Tesla K80 detected on OpenSuse 15.5, but nvidia-smi couldn't communicate with the NVIDIA driver

ben.kinigadner · June 6, 2023, 8:29pm

Tesla K80 detected on OpenSuse 15.5, but nvidia-smi couldn’t communicate with the NVIDIA driver.

I understand that I am running the Tesla K80 not in its preferred environment, but I have seen many regular consumers use this product successfully so I tried it myself.
While it seems like the drivers have been installed successfully, the drivers have not been loaded, or that’s how I am interpreting this output:

> lspci -k | grep -A 2 -E "(VGA|3D)"
00:02.0 VGA compatible controller: Intel Corporation Xeon E3-1200 v3/4th Gen Core Processor Integrated Graphics Controller (rev 06)
    Subsystem: ASUSTeK Computer Inc. Device 8534
    Kernel driver in use: i915
--
03:00.0 3D controller: NVIDIA Corporation GK210GL [Tesla K80] (rev a1)
    Subsystem: NVIDIA Corporation Device 106c
    Kernel modules: nouveau, nvidia_drm, nvidia
04:00.0 3D controller: NVIDIA Corporation GK210GL [Tesla K80] (rev a1)
    Subsystem: NVIDIA Corporation Device 106c
    Kernel modules: nouveau, nvidia_drm, nvidia

> nvidia-smi
NVIDIA-SMI has failed because it couldn't communicate with the NVIDIA driver. Make sure that the latest NVIDIA driver is installed and running.

> cat /etc/modprobe.d/50-blacklist.conf
blacklist nouveau

I am doing everything through tty and ssh so there is no xorg
Above 4G decoding enabled, Secureboot disabled
Cooling:
3D Printed holder for two 40mm noctua delta running at 9000 rpm. (Yes it sounds like an aircraft)
Installation with this: download/driverResults.aspx/200643/en-us/ (added to nvidias url)

I looked a bit around in the bug report file and I think the rest of the relevant information can be found there.
nvidia-bug-report.log.gz (224.9 KB)

I only have one idea left what the problem could be, but this would require a new investment, so I want to test any other options beforehand.
I calculated that my setup, without the GPU, would take on full workload(I am not overclocking) 100-160W. I think I have never actually used it in full workload, only for my little experiments and nextcloud.

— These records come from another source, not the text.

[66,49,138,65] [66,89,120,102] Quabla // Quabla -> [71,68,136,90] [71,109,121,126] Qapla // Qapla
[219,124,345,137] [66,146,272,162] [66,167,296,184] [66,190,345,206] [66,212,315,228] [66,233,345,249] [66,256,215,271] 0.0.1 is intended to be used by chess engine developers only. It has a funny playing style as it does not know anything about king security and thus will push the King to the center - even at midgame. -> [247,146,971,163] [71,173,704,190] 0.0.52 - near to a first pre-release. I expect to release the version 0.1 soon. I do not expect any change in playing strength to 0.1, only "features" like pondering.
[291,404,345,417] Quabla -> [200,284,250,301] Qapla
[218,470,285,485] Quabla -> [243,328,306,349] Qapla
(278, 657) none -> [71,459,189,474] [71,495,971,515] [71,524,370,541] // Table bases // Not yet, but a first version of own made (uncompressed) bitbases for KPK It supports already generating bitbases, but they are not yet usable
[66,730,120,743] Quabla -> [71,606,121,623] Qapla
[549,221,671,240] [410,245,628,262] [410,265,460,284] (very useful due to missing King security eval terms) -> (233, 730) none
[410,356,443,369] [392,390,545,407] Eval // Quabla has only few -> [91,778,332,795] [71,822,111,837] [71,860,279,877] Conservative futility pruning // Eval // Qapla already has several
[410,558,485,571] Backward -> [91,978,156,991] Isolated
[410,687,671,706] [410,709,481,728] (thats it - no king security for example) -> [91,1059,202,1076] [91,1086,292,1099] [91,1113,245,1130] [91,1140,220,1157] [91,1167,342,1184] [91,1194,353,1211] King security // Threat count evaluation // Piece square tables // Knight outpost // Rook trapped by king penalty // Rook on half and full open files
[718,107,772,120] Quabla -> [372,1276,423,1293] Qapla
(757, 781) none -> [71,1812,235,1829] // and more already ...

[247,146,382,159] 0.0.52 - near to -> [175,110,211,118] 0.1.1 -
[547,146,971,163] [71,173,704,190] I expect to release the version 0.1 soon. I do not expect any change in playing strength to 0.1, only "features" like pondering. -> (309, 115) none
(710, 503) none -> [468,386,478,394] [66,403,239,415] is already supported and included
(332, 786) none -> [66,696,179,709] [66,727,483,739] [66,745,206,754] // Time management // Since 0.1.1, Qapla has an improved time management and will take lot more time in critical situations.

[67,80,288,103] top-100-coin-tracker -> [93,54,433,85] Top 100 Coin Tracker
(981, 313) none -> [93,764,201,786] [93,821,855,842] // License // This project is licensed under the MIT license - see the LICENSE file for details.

The GPU would need 300W so I thought a 500W would be enough. Sinc the PSU only had one CPU cable, I bought an adapter for two PCIe cables. Ironically the two PCIe Cables are splitted from the same cable and thus might still be limited to 150W. If this is the case, is there a way to disable the second GPU on the card, so I can use the first one, until I get a new PSU.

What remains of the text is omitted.